Spirits are high in Home Depot parking lot. One man will walk away with a crisp 10 spot. At one point I count 18 men gathered around the sewer. A couple street vendors--one selling hotdogs, one selling safari hats-- come and go.

And then one of the guys on his stomach yells that he sees it. The chatter subsides and everyone moves in closer. Holding his arm out behind him, he yells, "get me a broom stick or something!!". One guy hands him the crowbar and the guy yells, "not the crow bar, it's TOO DEEP!!"

And then I remember I have a shovel in my trunk. I pass it to him. The attention is now focused on the guy on his stomach, with my shovel, who seems as if he is performing a surgery. I'm watching and hoping he doesn't drop my shovel. For a moment he struggles, and breathes out in frustration a few times, and finally begins pulling the shovel from the sewer, slowly. Everyone is watching anxiously--the guy with the extinguished blow torch, the guy holding the crowbar, the guy standing there with a tree branch, the hotdog vendor who has returned, and The Big Dude, who is seeing his $10 slowly slipping away. As the head of the shovel nears the surface. It reminds me of a movie where a rescue team is trying to save someone who is buried alive, or a child who has fallen into a well. And there it is. Covered in oil, with several pieces of garbage stuck to it, the phone is handed to me, proudly. I hand the guy with the shovel his bounty, as the others watch in envy. I decide to give The Big Dude, a 5 dollar bill for his efforts.

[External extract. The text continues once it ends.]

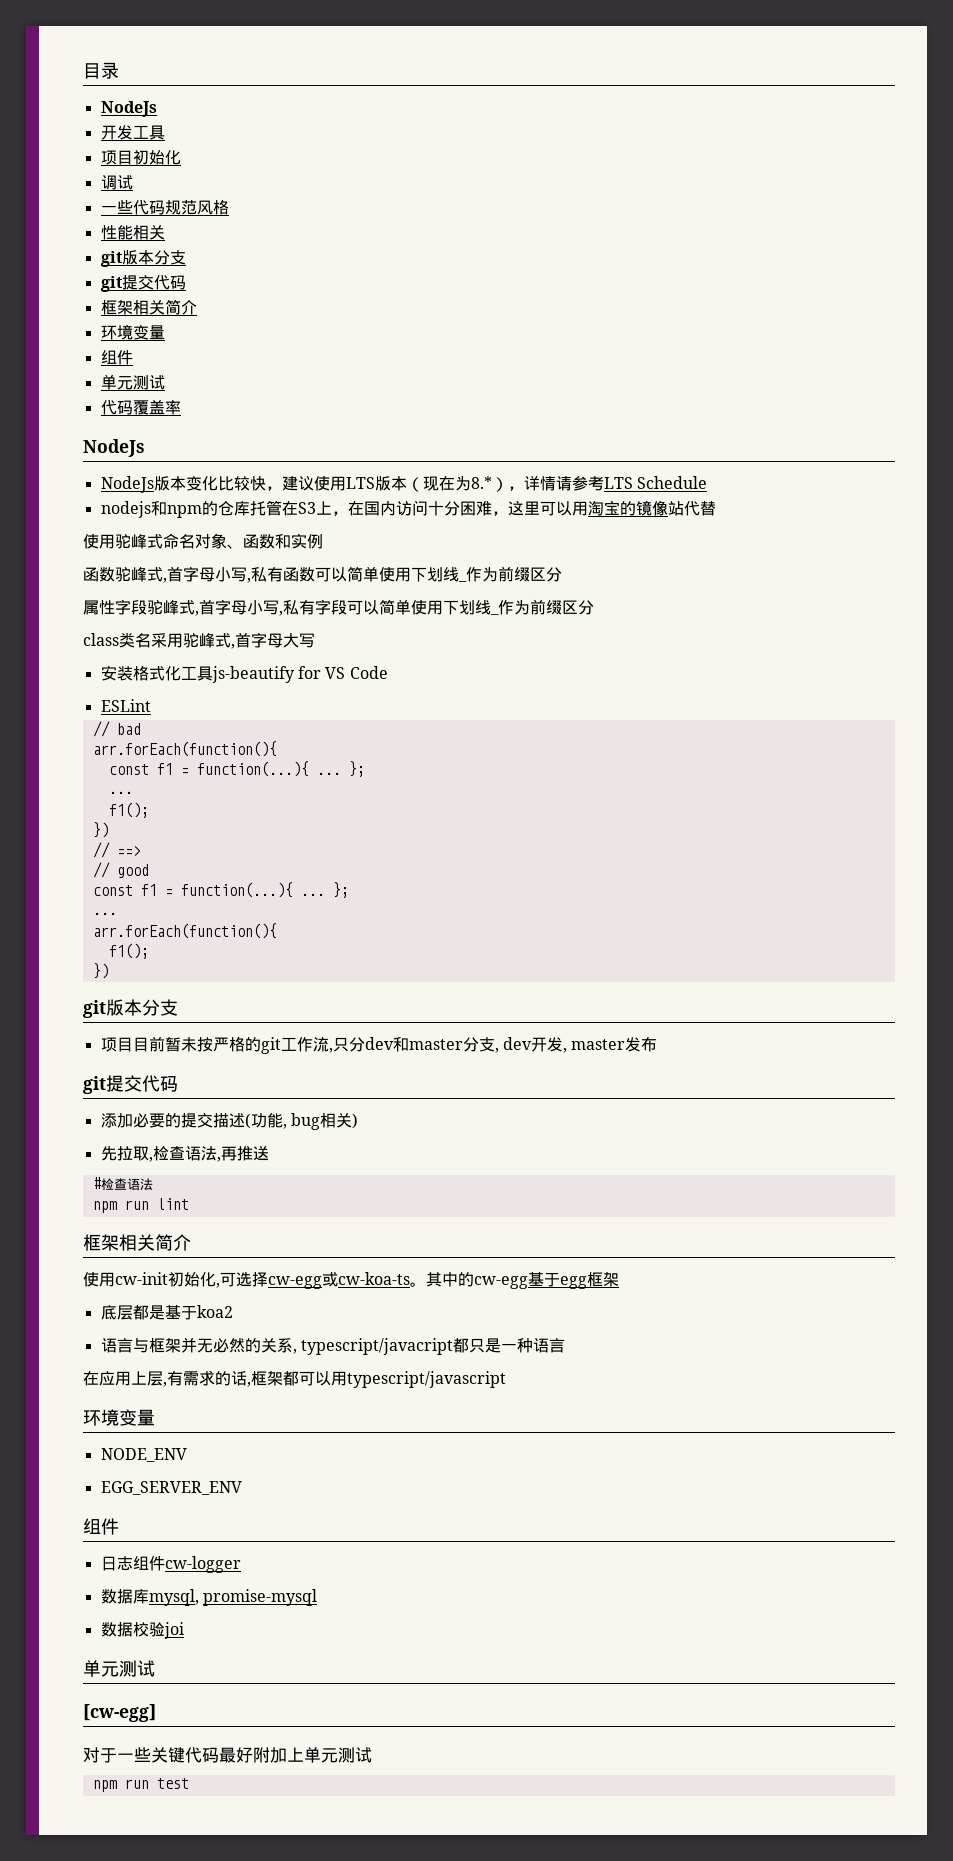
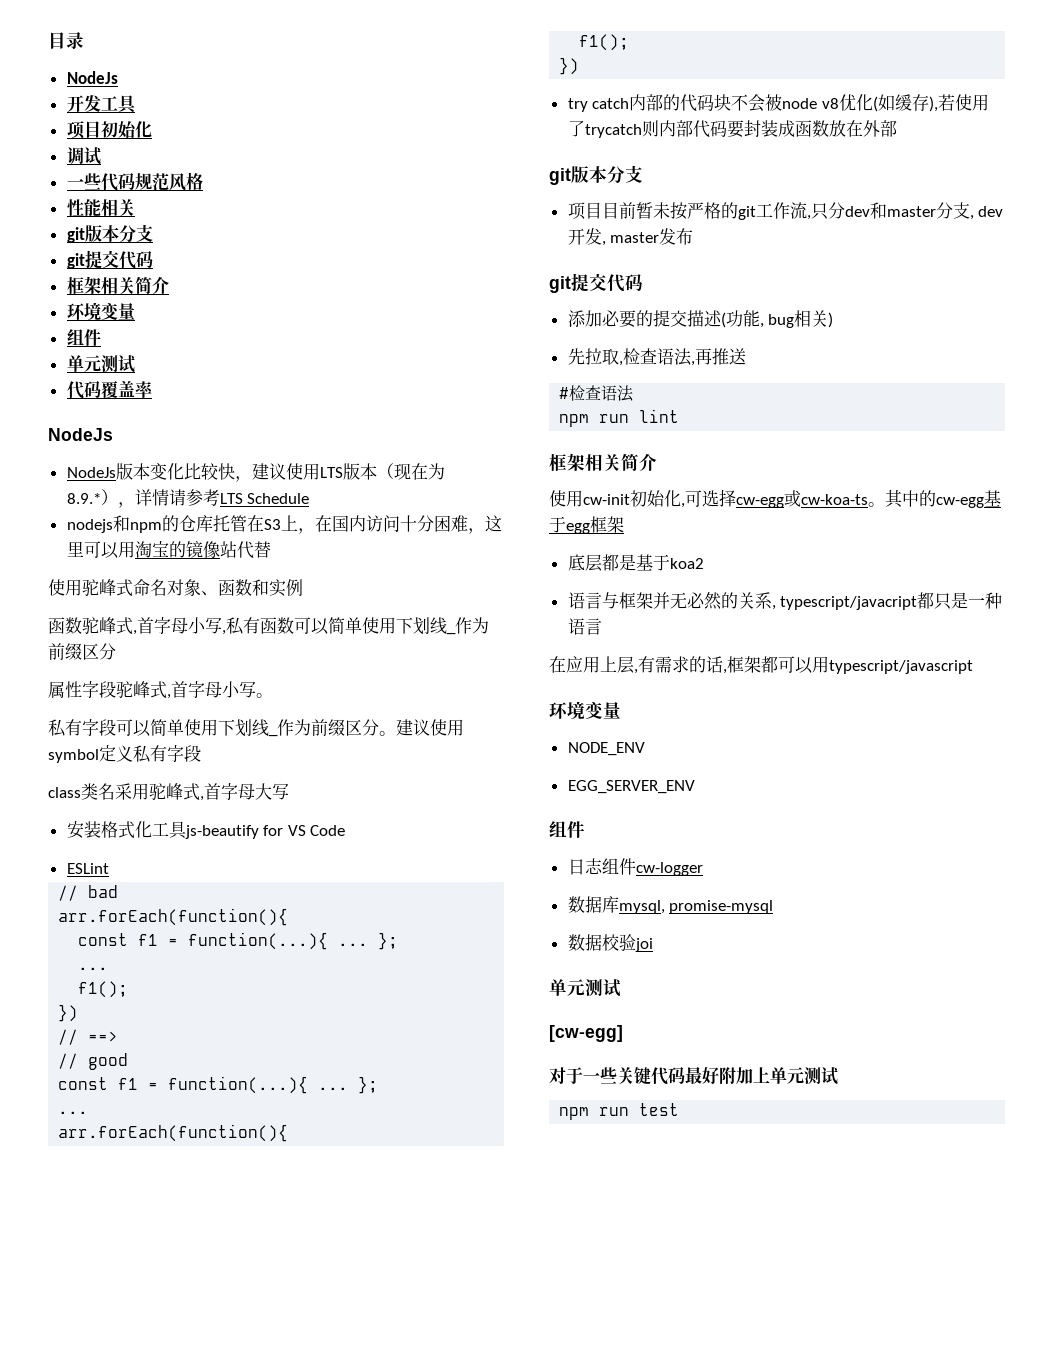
[470,476,492,489] 8.* -> [66,493,101,504] 8.9.*
[279,611,283,616] , -> [256,693,273,698] 。 //
(594, 607) none -> [379,719,464,736] [48,745,201,763] 。建议使用symbol定义私有字段
(109, 971) none -> [567,94,989,112] [567,120,897,138] // try catch内部的代码块不会被node v8优化(如缓存),若使用了trycatch则内部代码要封装成函数放在外部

It's now 1 1/2 hours, $50, and one-nasty-cellphone later that I go in to buy my 2x4's.

Wednesday, August 27, 2008

Think twice before buying a Pottery Barn rug...

But more specifically, a hand-tufted wool rug. For 2 years I wondered what exactly was causing the musty burnt-rubber smell in our living room. Guests will ask, "What is burning?" on a regular basis. My Dad was convinced we had an electrical problem of some sort. I'd been on my hands and knees several times trying to pinpoint the source of the smell, but now it is official.
Our Pottery Barn rug stinks. It's beautiful, but it stinks. After moving the rug to our den, the odor has also moved to the den. Apparently there is absolutely no way of ridding the smell (not baking soda, not professional cleaning, nothing), as it comes from a latex backing that is used in the rug.

This website explains it all.

Friday, August 22, 2008

A Happy Piano

I counted the days that my piano sat neglected, shrouded in stretch wrap, during the den remodel. I'm happy to announce that it is getting more attention than ever now! It's a 1925 Chickering "Quarter Grand" model. Now that the floors are lighter, it really shines proudly in our newly remodeled den.

Window is in!!

Unfortunately, Pella took two weeks longer to deliver our new window than they had initially said, so we were living with cardboard covering a hole in our den for a little longer than anticipated! But the window is awesome, and I'm happy to say that it went in without a hitch!! For 3 days now, we've been enjoying the added light, and an evening breeze in our den. Now that we can see the backyard patio, I'm hoping it will provide a boost of motivation for me to finish that project. Melinda and I found some really cool reclaimed bricks we'll be using as pavers. More on that project soon.

As the window delivery date approached, I had growing fears that the measurements I provided Pella weren't quite big enough and I'd have to open-up the frame a little. Thankfully it was just right .

Yesterday, I milled an interior window stool out of a douglas fir plank, and cut all the interior trim. This window project has given me a lot of quality time on my table saw and router. It's funny, now that I'm getting more comfortable with those tools, I prefer to mill my own custom pieces rather than go out and look for something already made!